As discussed above, the Partnership is in liquidation and does not believe a
comparison of results would be meaningful. The Partnership realized $1,140 in
income from direct financing leases and other income during the first three
months of 2003. Management decreased its estimate of the liquidation value of
net assets during the first three months of 2003 by $37,005. This decrease is
due to an increase in the estimated net realizable value of an equity security
held by the Partnership of $3,722, an increase in the estimated net investment
in direct financing leases of $3,026, and an increase in the reserve for
estimated costs during the period of liquidation of $43,753. The Partnership
also increased the estimated net realizable value of its lease portfolio by
decreasing its allowance for possible lease losses by $16,152, which was
credited to expense during the first quarter of 2003. The Partnership has
accrued the estimated expenses of liquidation, which is $72,625 at March 31,
2003. The General Partner reviews this estimate and will adjust quarterly, as
needed.
The Partnership will make distributions to the partners, to the extent cash is
available for distribution, as its lease portfolio is collected or sold and
equity securities (common shares of Murdock Communications Corporation
("Murdock")) are sold. The valuation of assets and liabilities necessarily
requires many estimates and assumptions and there are uncertainties in carrying
out the liquidation of the Partnership's net assets. The actual value of the
liquidating distributions will depend on a variety of factors, including the
actual timing of distributions to the partners. The actual amounts are likely to
differ from the amounts presented in the financial statements.

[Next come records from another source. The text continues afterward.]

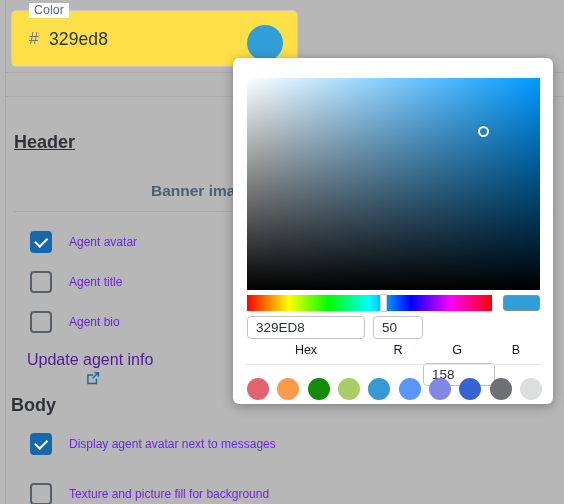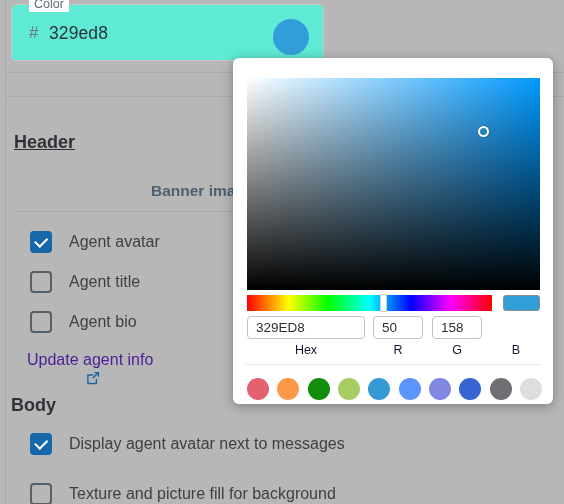"Color" .color-field { background: #5eead4 -> #fde047; top: 4px -> 10px; width: 313px -> 287px }
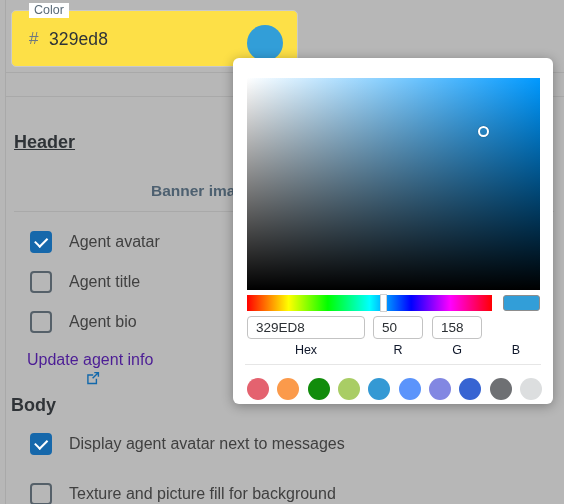"Agent avatar" .cb-label { color: #404040 -> #6d28d9; font-size: 16px -> 12px }
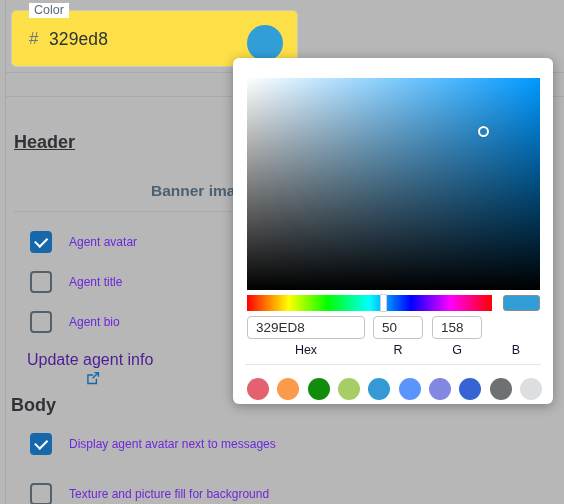"158" .inp-g { left: 185px -> 176px; margin-top: none -> 47px; width: 50px -> 72px }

One lease contract remains and this contract was current on its lease payments
as of March 31, 2003. When payments are past due more than 90 days, the
Partnership discontinues recognizing income on those contracts. The
Partnership's portfolio of direct financing leases consists of pay telephones,
representing 100% of the portfolio at March 31, 2003.
Berthel Fisher & Company, Inc., the parent of the General Partner, has $2.2
million of unsecured debt that was due December 31, 2002. Berthel Fisher &
Company, Inc. has not paid this debt as of the filing of this report and is in
default. Since Berthel Fisher & Company, Inc. is in default, its creditors could
take legal action to enforce their right to repayment. Ultimately, this could
result in the bankruptcy of Berthel Fisher & Company, Inc. Since the General
Partner is a subsidiary and asset of Berthel Fisher & Company, Inc., the
bankruptcy of Berthel Fisher & Company, Inc. could cause the General Partner to
be unable to continue as a going concern. If this were to happen, the
Partnership would need to elect or appoint a new general partner. The new
general partner could require additional fees and charges that would have a
significant negative impact on the liquidation proceeds received by the limited
partners.
7
Item 3. Quantitative and Qualitative Disclosures About Market Risk
----------------------------------------------------------
Equity Price Sensitivity
The following table provides information about the Partnership's not readily
marketable equity security that is sensitive to price changes as of March 31,
2003.
Carrying Amount Fair Value
--------------- ----------
Common Stock-Murdock Communications Corporation $ 28,534 $ 28,534
------------- -------------
Not readily marketable equity security $ 28,534 $ 28,534
============= =============
The Partnership's primary market risk exposure is equity price. The
Partnership's general strategy in owning equity securities is long-term growth
in the equity value of emerging companies in order to increase the rate of
return to the limited partners over the life of the Partnership. The primary
risk of the security held is derived from the underlying ability of the company
invested in to satisfy debt obligations and their ability to maintain or improve
common equity values. Since the investment is in a shell company with no
operations, the equity price can be volatile. The Partnership holds 248,118
shares of Murdock and at March 31, 2003, the total amount at risk was $28,534.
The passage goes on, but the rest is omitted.